Sen. Marshall Law, R-Utah
You'd think that politicians would be trying to alleviate rather than aggravate Y2K panic. But that's exactly what Senator Robert Bennet did in 1998. According to Salon.com, he was "already talking to the Department of Defense about the possibility of martial law in early 2000."

Blame It on the Net
No one ever blamed the phone company for creating obscene phone calls. But the paranoia surrounding potential pedophilic predators lurking around the AOL chat rooms is real enough for Congress to have launched an entire committee to come up with a policy for policing porn and other crime on the Net, including credit card fraud and identity theft.

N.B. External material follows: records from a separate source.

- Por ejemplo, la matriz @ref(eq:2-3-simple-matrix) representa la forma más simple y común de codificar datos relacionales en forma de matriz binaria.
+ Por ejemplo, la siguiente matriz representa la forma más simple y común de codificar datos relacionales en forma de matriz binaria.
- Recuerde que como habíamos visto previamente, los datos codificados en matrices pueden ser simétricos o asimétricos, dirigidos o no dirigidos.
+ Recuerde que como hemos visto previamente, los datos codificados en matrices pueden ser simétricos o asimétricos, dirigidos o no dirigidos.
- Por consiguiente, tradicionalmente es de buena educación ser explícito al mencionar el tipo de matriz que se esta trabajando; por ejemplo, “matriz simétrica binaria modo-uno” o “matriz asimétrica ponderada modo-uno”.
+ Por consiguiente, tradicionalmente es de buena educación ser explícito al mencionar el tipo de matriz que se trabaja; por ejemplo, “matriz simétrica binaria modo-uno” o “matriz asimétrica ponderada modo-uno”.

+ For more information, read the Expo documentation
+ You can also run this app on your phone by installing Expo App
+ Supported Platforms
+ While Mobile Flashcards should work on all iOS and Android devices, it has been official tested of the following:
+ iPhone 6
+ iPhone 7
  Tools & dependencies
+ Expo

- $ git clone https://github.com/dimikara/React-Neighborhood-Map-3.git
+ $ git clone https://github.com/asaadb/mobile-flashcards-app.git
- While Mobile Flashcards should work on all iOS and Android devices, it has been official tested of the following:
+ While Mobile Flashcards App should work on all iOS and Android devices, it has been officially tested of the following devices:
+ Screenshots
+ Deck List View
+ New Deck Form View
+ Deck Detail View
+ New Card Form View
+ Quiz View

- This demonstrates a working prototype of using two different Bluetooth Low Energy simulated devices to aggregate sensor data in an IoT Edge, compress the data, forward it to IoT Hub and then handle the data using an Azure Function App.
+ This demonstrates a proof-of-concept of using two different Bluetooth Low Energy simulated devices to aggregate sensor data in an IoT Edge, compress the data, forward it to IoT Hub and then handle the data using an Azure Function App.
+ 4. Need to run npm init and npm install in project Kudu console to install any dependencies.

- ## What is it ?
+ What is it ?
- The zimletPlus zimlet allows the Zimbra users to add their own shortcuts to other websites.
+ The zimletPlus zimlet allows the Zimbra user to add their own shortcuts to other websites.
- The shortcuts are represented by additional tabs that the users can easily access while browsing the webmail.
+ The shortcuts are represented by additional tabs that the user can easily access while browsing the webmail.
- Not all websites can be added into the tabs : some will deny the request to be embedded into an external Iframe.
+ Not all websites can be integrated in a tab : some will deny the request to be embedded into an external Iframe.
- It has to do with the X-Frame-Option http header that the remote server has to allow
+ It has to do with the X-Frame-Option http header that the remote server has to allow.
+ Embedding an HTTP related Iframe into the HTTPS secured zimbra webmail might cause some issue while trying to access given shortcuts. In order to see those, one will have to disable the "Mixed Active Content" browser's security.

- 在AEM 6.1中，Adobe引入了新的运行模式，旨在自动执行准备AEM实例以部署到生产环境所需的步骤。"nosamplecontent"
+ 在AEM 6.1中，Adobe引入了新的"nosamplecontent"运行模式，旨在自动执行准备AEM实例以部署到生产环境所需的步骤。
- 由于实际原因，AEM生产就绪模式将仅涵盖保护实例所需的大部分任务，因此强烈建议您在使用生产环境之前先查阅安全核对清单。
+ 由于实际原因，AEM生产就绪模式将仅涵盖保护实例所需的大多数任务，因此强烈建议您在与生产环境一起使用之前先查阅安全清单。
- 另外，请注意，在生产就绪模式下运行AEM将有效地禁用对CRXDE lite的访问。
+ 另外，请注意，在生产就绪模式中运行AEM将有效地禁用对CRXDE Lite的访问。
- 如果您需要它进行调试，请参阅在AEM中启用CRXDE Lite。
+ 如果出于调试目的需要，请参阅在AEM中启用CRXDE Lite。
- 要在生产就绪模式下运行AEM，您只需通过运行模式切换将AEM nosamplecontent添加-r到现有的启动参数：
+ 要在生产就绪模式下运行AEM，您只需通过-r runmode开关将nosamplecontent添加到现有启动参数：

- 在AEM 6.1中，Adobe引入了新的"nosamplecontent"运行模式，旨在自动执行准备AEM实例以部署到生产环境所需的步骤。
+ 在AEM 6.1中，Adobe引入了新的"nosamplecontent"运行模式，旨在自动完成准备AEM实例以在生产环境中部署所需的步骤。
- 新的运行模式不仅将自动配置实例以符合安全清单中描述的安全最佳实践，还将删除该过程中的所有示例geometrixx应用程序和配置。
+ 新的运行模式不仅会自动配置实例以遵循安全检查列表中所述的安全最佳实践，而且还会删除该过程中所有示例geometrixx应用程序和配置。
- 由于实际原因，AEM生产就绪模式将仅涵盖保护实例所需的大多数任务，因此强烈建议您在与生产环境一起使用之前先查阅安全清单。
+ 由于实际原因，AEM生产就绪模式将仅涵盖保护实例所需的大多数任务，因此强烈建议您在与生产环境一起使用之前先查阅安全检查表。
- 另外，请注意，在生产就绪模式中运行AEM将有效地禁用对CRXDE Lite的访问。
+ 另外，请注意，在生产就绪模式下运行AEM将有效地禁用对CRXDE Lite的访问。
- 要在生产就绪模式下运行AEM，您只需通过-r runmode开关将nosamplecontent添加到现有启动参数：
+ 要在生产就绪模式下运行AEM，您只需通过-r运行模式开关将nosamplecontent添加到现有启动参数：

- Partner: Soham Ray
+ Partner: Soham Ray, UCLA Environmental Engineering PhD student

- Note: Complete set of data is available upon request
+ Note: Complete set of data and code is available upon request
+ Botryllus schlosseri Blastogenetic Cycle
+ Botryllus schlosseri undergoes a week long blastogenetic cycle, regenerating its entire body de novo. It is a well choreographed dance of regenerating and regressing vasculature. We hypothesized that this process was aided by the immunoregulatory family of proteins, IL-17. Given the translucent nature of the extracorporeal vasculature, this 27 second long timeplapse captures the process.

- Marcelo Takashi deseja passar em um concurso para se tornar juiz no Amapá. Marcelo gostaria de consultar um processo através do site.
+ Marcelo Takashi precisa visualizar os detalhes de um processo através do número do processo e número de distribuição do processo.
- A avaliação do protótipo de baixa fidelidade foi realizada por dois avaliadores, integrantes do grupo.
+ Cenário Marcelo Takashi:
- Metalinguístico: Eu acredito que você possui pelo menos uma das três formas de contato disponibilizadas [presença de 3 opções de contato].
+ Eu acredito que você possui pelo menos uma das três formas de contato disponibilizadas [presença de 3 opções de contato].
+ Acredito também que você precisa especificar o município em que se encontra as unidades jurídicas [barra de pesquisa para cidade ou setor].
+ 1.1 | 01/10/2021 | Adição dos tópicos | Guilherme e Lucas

But sex crimes are not the only scary thing online by any stretch of the imagination. A simple search brings up countless sites for bomb-building, homemade poisons, and how-to-break-out-of-prison manuals. There are even Web sites that let you send email and chat with incarcerated criminals. And the Heaven's Gate suicides, the Columbine High School massacre, and Indiana white supremacist shootings have all been linked back to the Internet in some form or another. (The Heaven's Gate cultists even made their living designing Web sites.)

Fear of Y2K
It's enough to make you head for the hills, which is exactly what some people are doing to escape what they fear will be the worst side effect of technology, the Y2K bug. If you believe the worst case scenarios, Y2K won't just shut down computers but will knock out everything, including electricity and the water supply, spreading mass panic and anarchy within minutes of the turn of the millennium.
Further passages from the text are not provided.